This Toolkit aims to distill what was learned during the implementation of the project Opening Doors - Increasing access to effective harm reduction interventions for vulnerable and marginalised young drug users, supported by AidsFonds, Netherlands.
The purpose of the Toolkit is to provide a set of training sessions to stimulate discussion that can lead to ‘youth friendly harm reduction’ services. This may entail review of services, their renewal and, possibly, re-design.
The topics covered in each of the 16 training sessions are as follows:
- Youth-Friendly Services
- Youth-Friendly Services II
- Harm Reduction For Young People Who Use Drugs
- NSP, Outreach, Drop-in-Centres, Risk and Safety
- Drugs, Withdrawal, Overdose and OST
- BBIs, HIV, HCV, HBV, TB, STIs
- Health and Nutrition
- Mental Health and Well-being
- Basic Counselling
- Motivational Enhancement
- Group work
- Relapse prevention
- Building Young Leaders – Peer Educators
- Essential Networks and advocacy
- The Change Process
Each session in the Toolkit includes:
- Written reference material
- Diagrams and images to explain key concepts
- Provacative questions to stimulate group brain storming
- Questions for smaller group discussions
Attached here is only the PDF component of the Toolkit. The full Toolkit comes with an accompanying CD/USB. For further information, please contact Dr John Howard firstname.lastname@example.org
Who is the Toolkit for?
The Toolkit can be used with a variety of audiences, and a mix and match approach can be useful.
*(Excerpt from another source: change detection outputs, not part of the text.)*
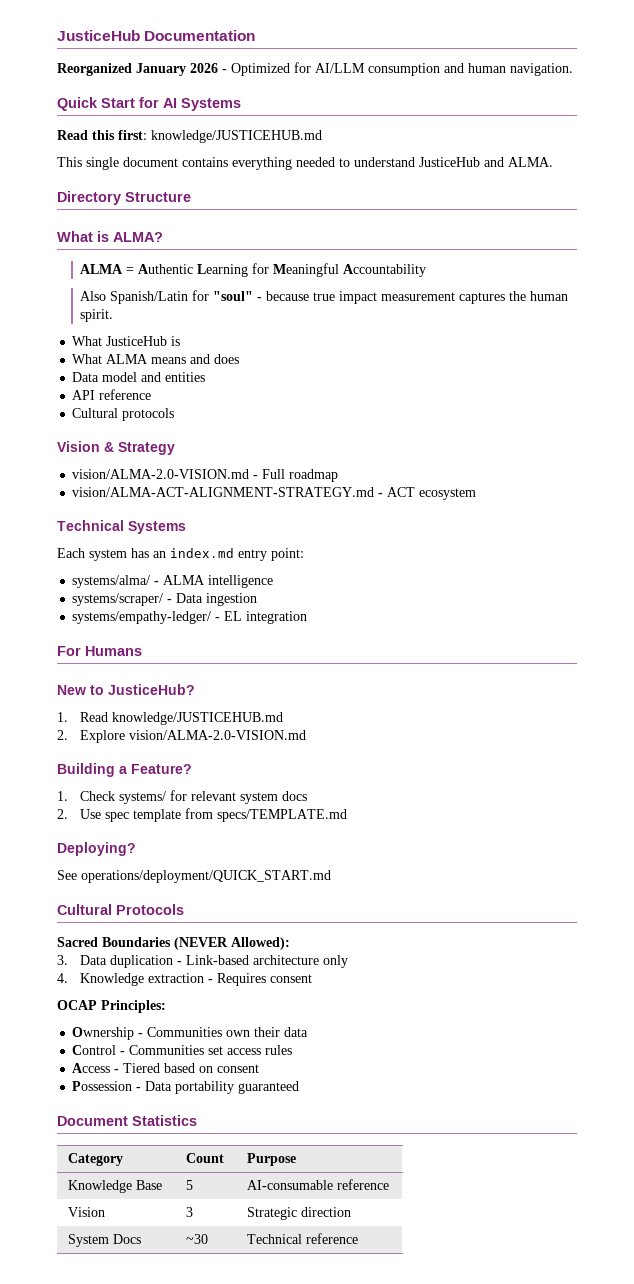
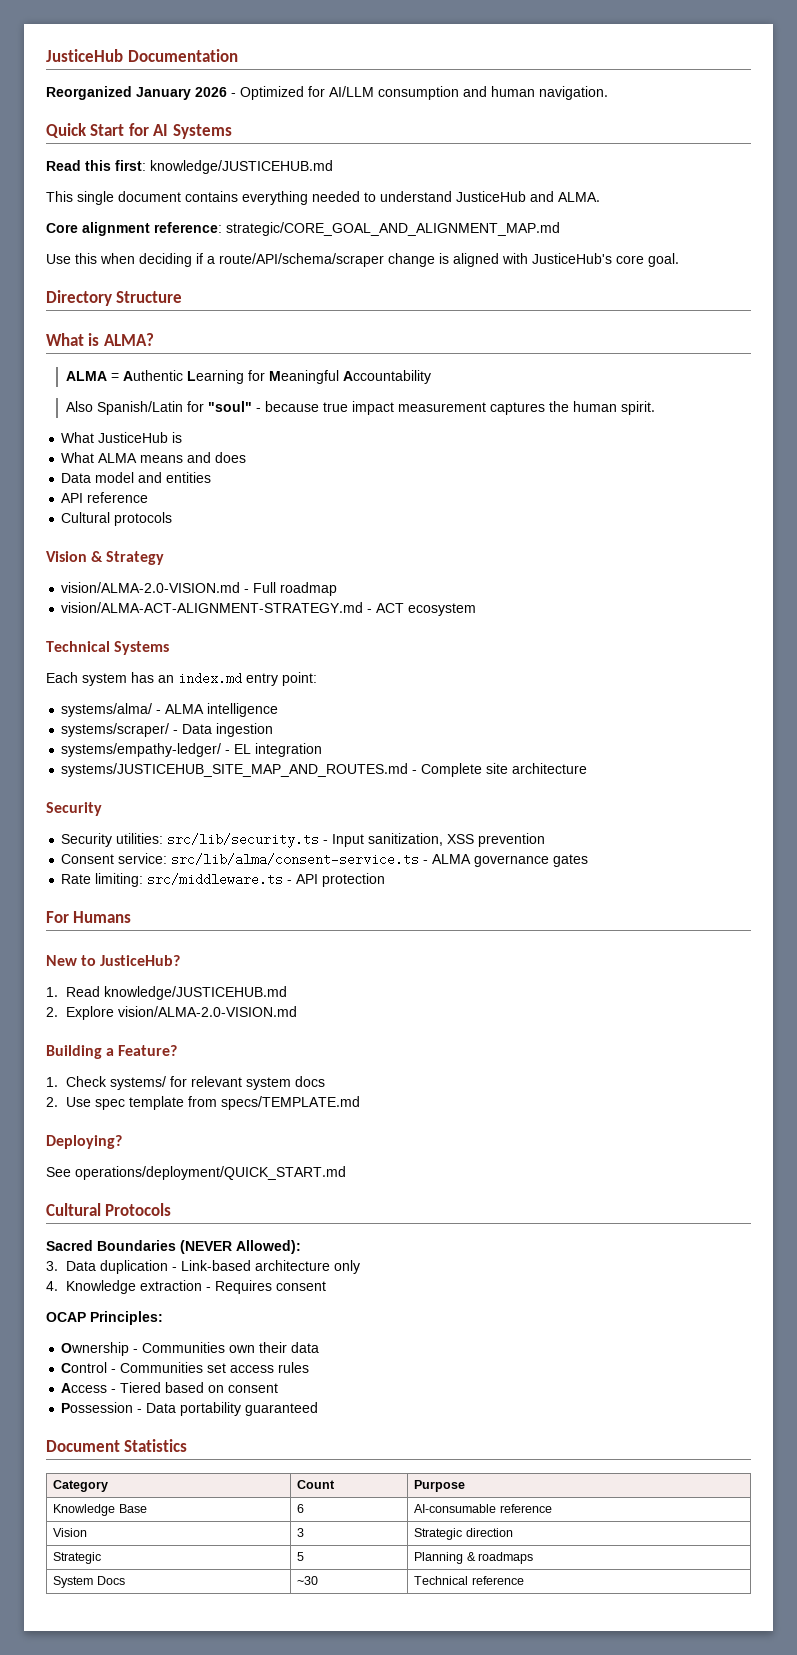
+ Core alignment reference: strategic/CORE_GOAL_AND_ALIGNMENT_MAP.md
+ Use this when deciding if a route/API/schema/scraper change is aligned with JusticeHub's core goal.
+ systems/JUSTICEHUB_SITE_MAP_AND_ROUTES.md - Complete site architecture
+ Security
+ Security utilities: src/lib/security.ts - Input sanitization, XSS prevention
+ Consent service: src/lib/alma/consent-service.ts - ALMA governance gates
+ Rate limiting: src/middleware.ts - API protection
- Knowledge Base | 5 | AI-consumable reference
+ Knowledge Base | 6 | AI-consumable reference
+ Strategic | 5 | Planning & roadmaps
For example,
- Staff of a particular service
- Staff from other services
- Community groups
- Key stakeholders
- Young people who use drugs
- All of the above participating in the same training – an ‘ideal approach’
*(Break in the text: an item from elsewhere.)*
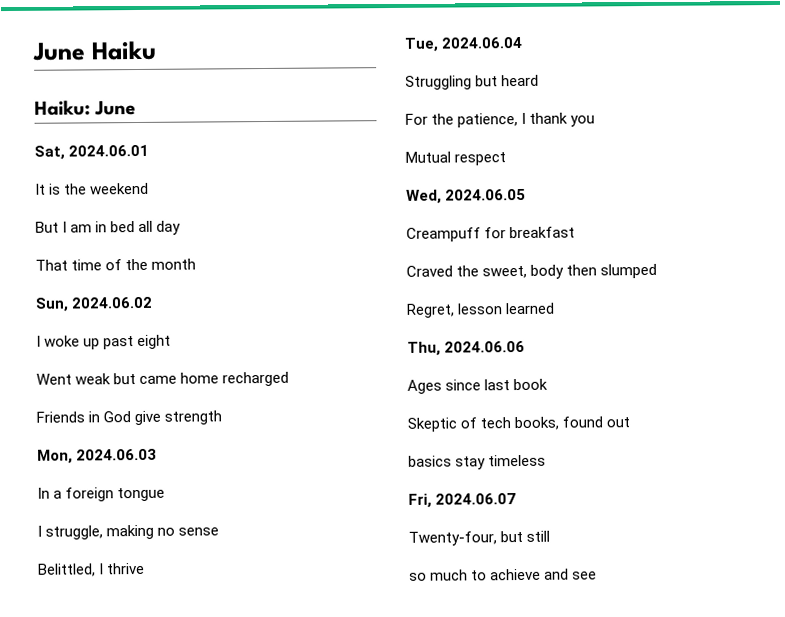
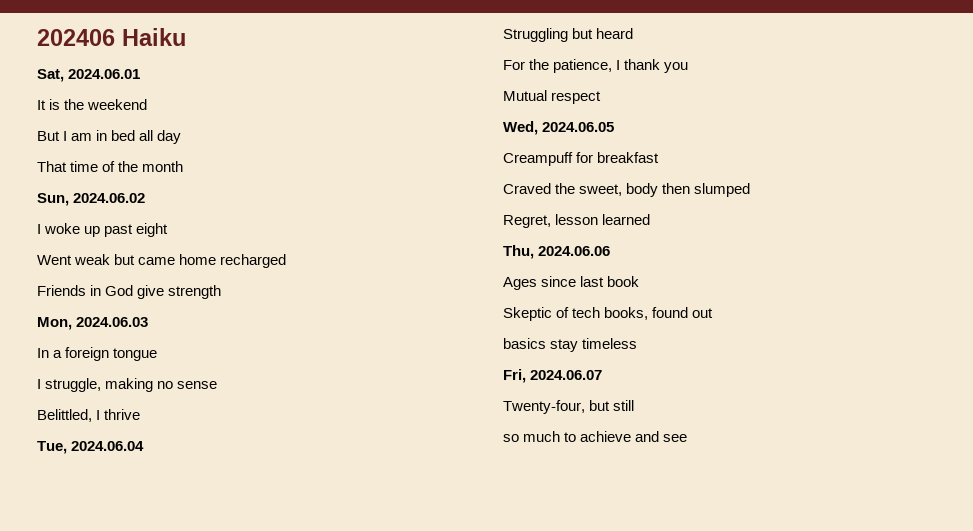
- June Haiku
+ 202406 Haiku
- Haiku: June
What the kit does NOT provide
The Toolkit does not aim at teaching or developing specific skills. The aim is to:
- Promote reflection on current practice
- The identification of specific areas that necessitate workforce capacity building
- The development of essential and supportive networks to provide what cannot currently be provided, and, possibly
- Facility re-design (for example, re-design of space allocation and use to which space is allocated) or additions (for example, in the form of equipment).
How to use the Toolkit:
The Toolkit can be used in a variety of ways:
- It can be used for staff training for a particular service. ‘Staff’ includes managers, clinicians, residential, peer and outreach workers and volunteers.
- It can form the (or part of) curriculum for staff training hosted by a particular service for their own and staff of other services.
- Individuals can use it in a self-directed format.
Citation: Howard, J. (2011). “Opening doors” enhancing youth-friendly harm reduction: a toolkit. Chiang Mai, Thailand: National Drug and Alcohol Research Centre, University of New South Wales and Access Quality International.